French warplanes destroyed pickup trucks used by the militants, and French special forces killed 15 militants in a “brief but violent” firefight to seize a bridge in Gao over the weekend, Burkhard said. Otherwise, French and Malian forces have faced little resistance, presumably because militants fled before their advance.
Britain has sent a Sentinel surveillance plane to help the French track the militants in an area larger than France.
“After the battle in the big towns, it’s now a question of tracking them in the desert, and for that the Sentinel is very good,” British Ambassador to France Peter Ricketts said today on Europe1 radio. “We know the capabilities of the French army, it’s not over yet, which is why we want to aid France with logistics and training.”
U.S. planes refueled French attack planes during their attacks over the weekend, the French say.
France intervened in Mali on Jan. 11 after Islamist fighters overran the town of Konna, sparking concern they might advance to the capital, Bamako.

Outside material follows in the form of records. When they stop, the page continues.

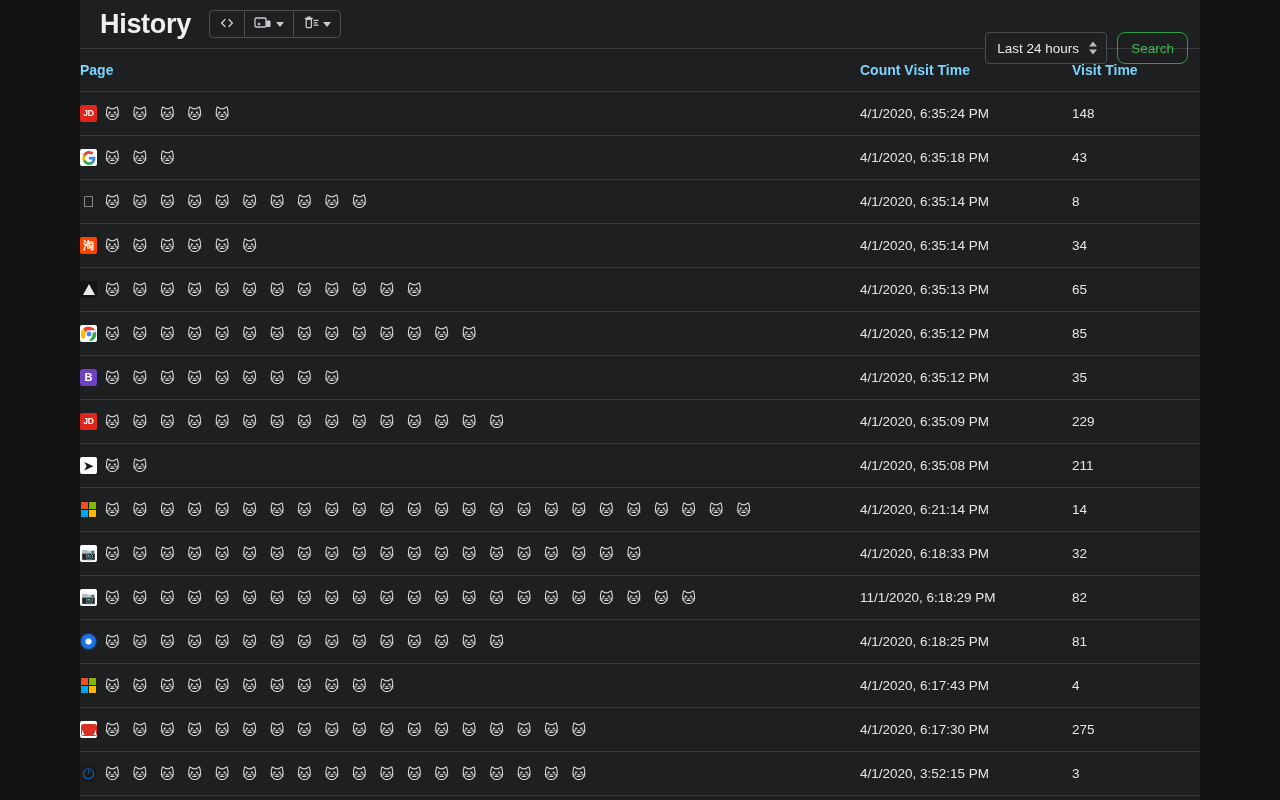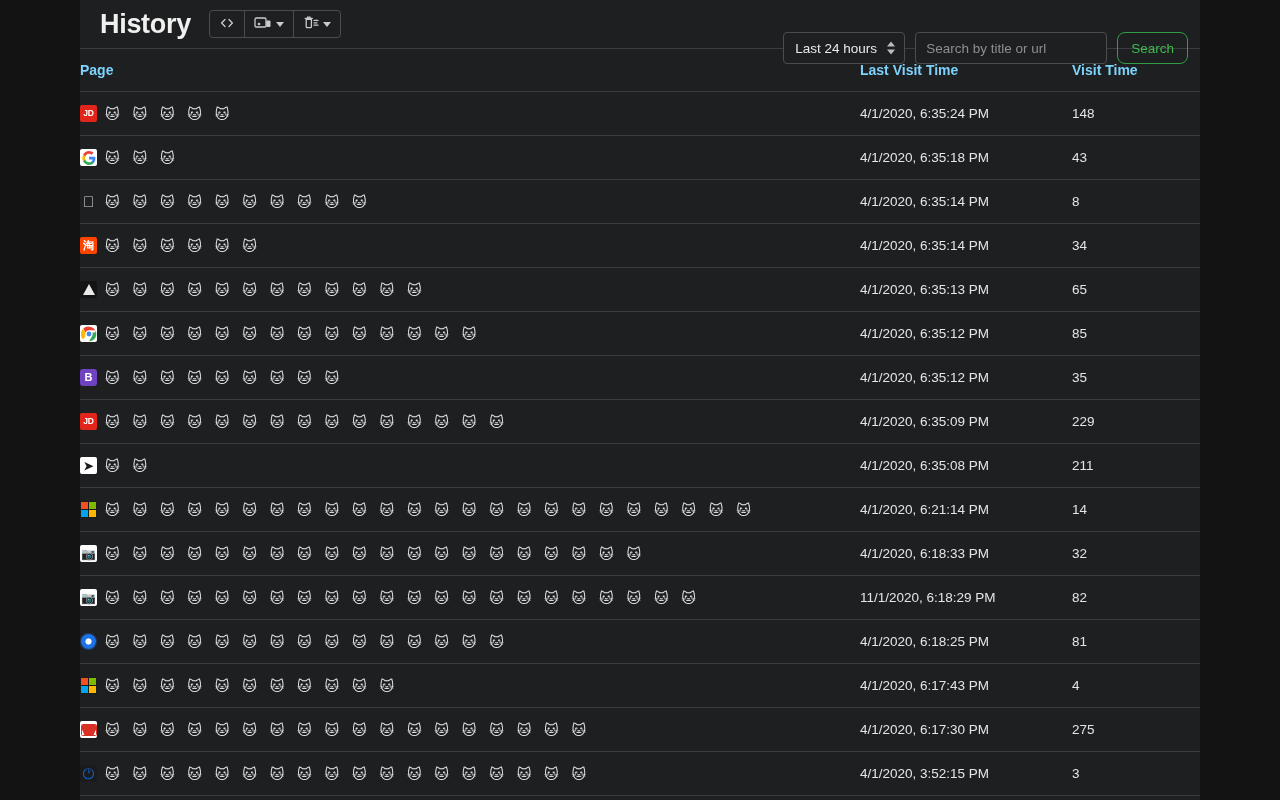--- a/index.html
+++ b/index.html
@@ -280,7 +280,6 @@
         </span>
       </div>
 
-      <input class="search-input" type="text" placeholder="Search by title or url" style="">
 
       <button class="search-btn">Search</button>
     </div>

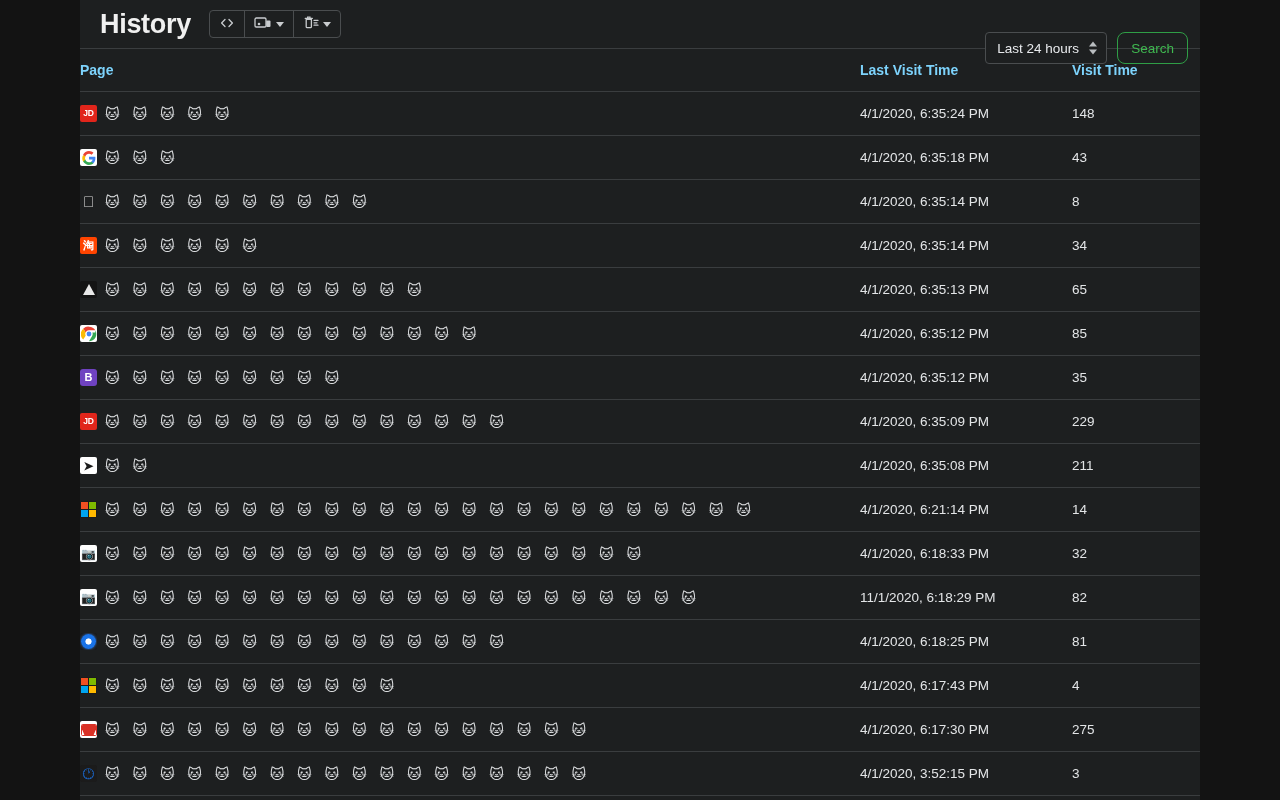--- a/index.html
+++ b/index.html
@@ -294,7 +294,7 @@
     <thead>
       <tr>
         <th class="pad-l">Page</th>
-        <th>Last Visit Time</th>
+        <th>Count Visit Time</th>
         <th>Visit Time</th>
       </tr>
     </thead>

European and U.S. leaders have said that northern Mali had turned into a haven for Islamist militants intent on attacking Western targets.
Several insurgent groups, including Tuareg separatists and al-Qaeda-linked Islamists, seized northern Mali last year, after a March coup in the capital.
Mali vies with Tanzania as Africa’s third-largest producer of gold, with AngloGold Ashanti Ltd. and Randgold Resources Ltd. among the companies operating in the country. It ranks 175th of 187 nations on the UN Human Development Index, which measures indicators including literacy, income and gender equality.
The International Monetary Fund said yesterday it approved a disbursement of about $18.4 million to Mali under the rapid credit facility “to support the authorities with policy advice and financial support to maintain macroeconomic stability and growth during the next 12 months.”
“Mali’s economy is traversing a particularly difficult period as a result of the 2011 drought, insurgent attacks in the north of the country and political instability in the wake of the military coup in March 2012,” the IMF said in a statement released in Washington.